Intelligent Design on Trial

Actually this reply is intended not just for @Nuno, but for many others as well.

IMO, the range of opinions expressed already, relative to classroom content in public education, supports my statement that this problem is insoluble. I can’t respond to everyone, unfortunately, but let me espond to this, from Nuno:

“Unfortunately I must vehemently disagree with this point when it comes specifically to ID or similar topics - the bar of what is taught in science classes must be no lower than having the material be accepted as science by at least a majority of scientists. Otherwise it simply is not science, period.”

I’d be surprised if this view were not shared by many in science education. It’s a reasonable standard, but the problem remains. Nuno’s reference to a “majority of scientists” implies that conclusions in science are reached democratically, which is partly true, but those eligible to “vote” in that election are a tiny subset of the larger population. Whether or not science is democratic, science education in a democratic republic ought to be democratic, as far as possible. Indeed, this was perhaps the strongest argument of William Jennings Bryan during the Scopes era—namely, that “the hand that writes the paycheck rules the schools.”

Let me point to the results of a fascinating poll, carried out by Cornell University experts just a few months before the Dover trial:

(graph taken from Geotimes — September 2005 — Evolution & Intelligent Design: Understanding Public Opinion)

For me, this is an eye-popping “wow.” In every single demographic group, cutting across political lines, save one—those who stated that they have “no religion”—there was very strong support for teaching ID as an alternative to evolution. I’ve already said that I don’t believe ID really is a scientific alternative to evolution, which would have complicated my own response to the pollsters, but this does mean something.

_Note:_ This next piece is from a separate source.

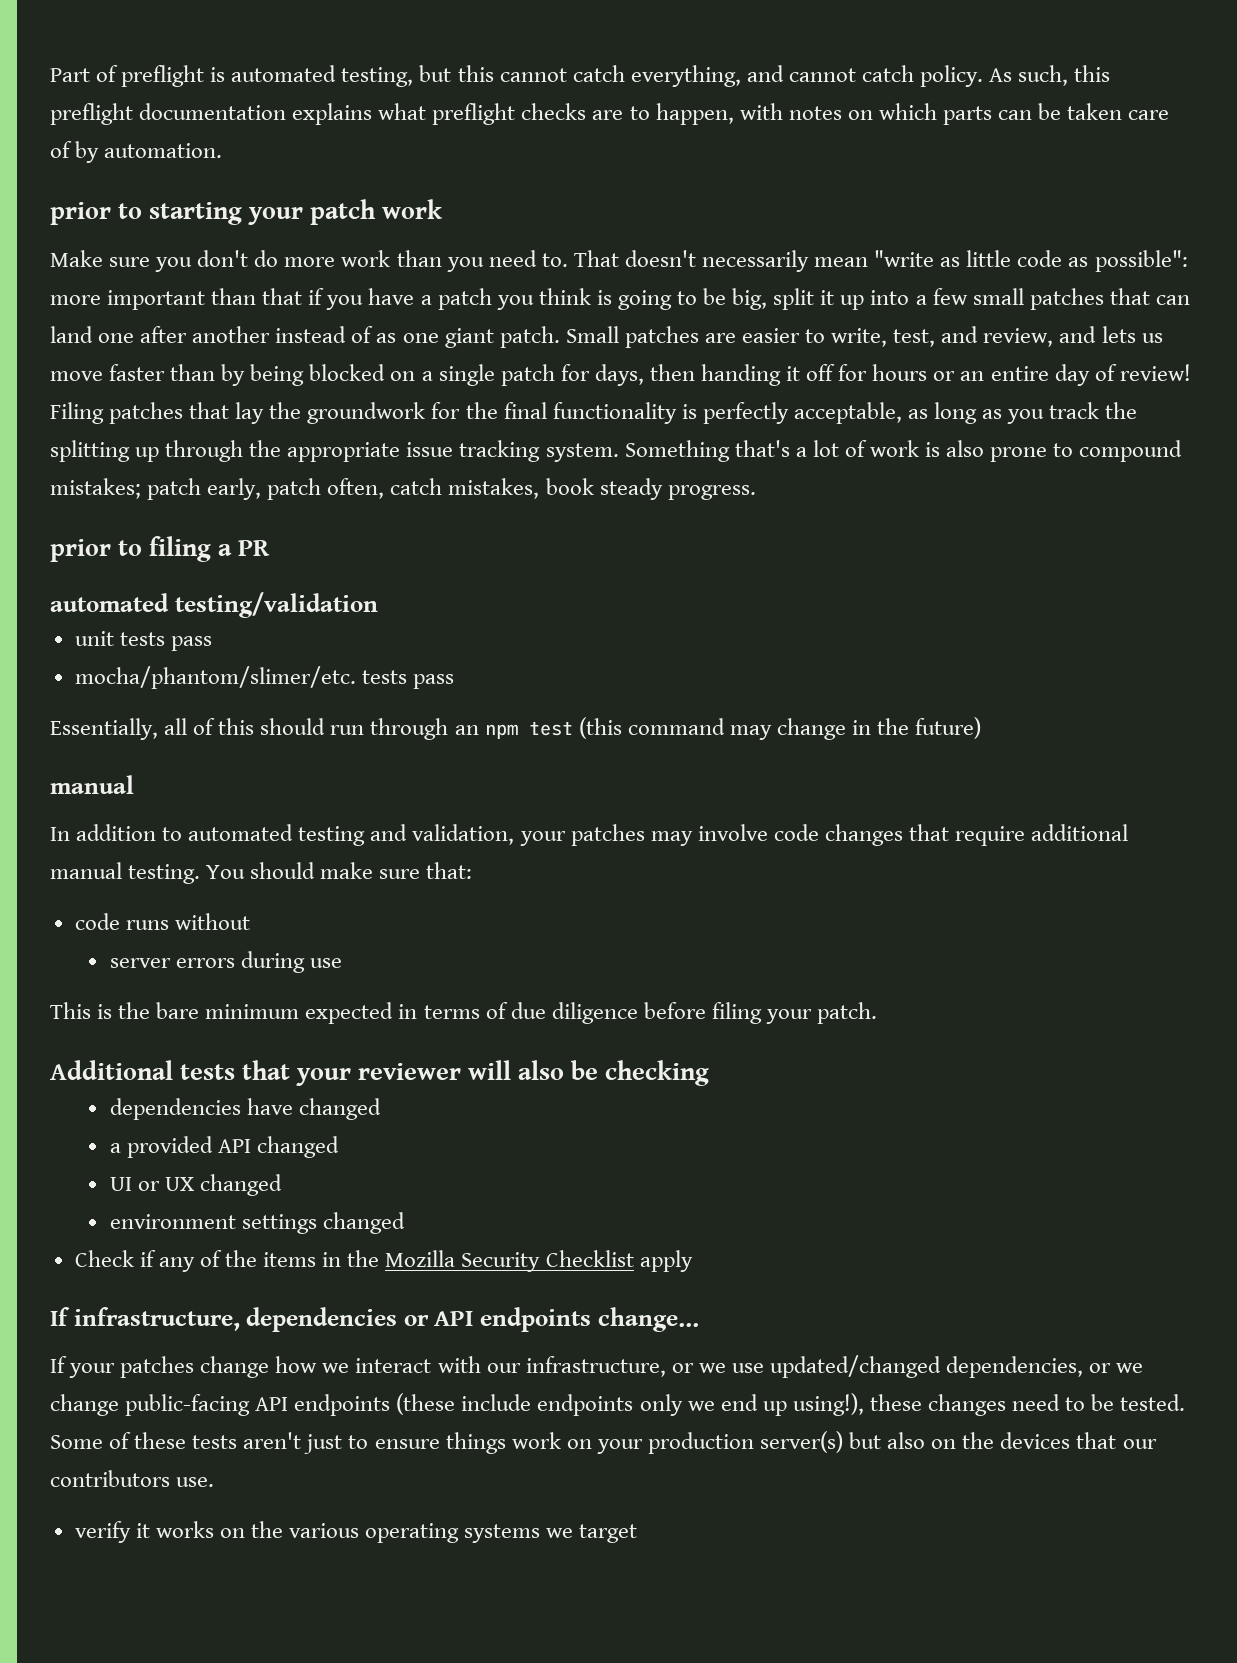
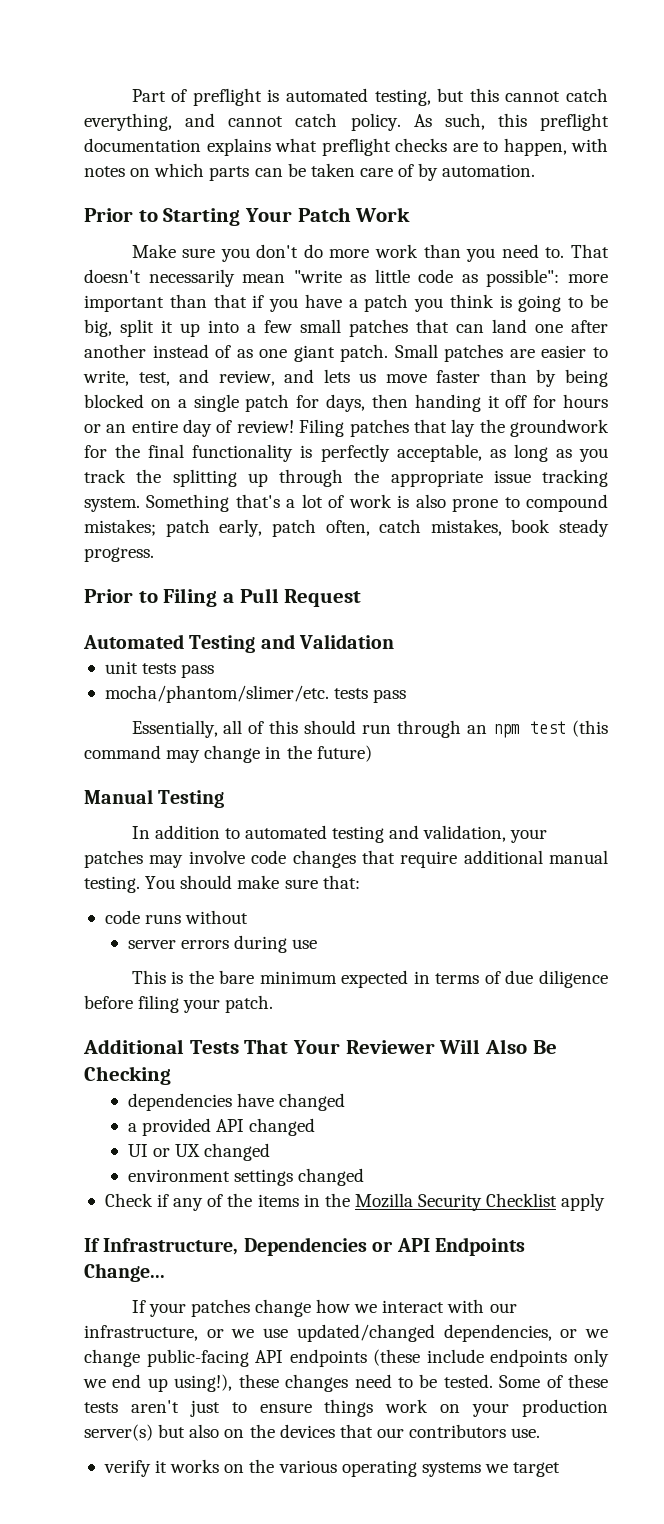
[50,199,443,225] prior to starting your patch work -> [84,207,411,226] Prior to Starting Your Patch Work
[50,536,271,562] [50,592,378,618] prior to filing a PR // automated testing/validation -> [84,588,362,607] [83,634,395,653] Prior to Filing a Pull Request // Automated Testing and Validation
[50,775,134,794] manual -> [84,789,225,808] Manual Testing
[180,1060,710,1086] tests that your reviewer will also be checking -> [189,1039,557,1054] [84,1066,171,1085] Tests That Your Reviewer Will Also Be Checking
[73,1307,699,1332] infrastructure, dependencies or API endpoints change... -> [103,1237,525,1256] [84,1263,165,1282] Infrastructure, Dependencies or API Endpoints Change...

One thing it means, IMO, is that the presently received interpretation of the First Amendment, in which extra-Constitutional language about “a wall of separation between church and state” (from a letter by President Jefferson, who did not write the Constitution), is used to determine the meaning of the disestablishment clause in the Constitution. This state of affairs profoundly shapes the evolution controversy in public schools, making it essentially insoluble.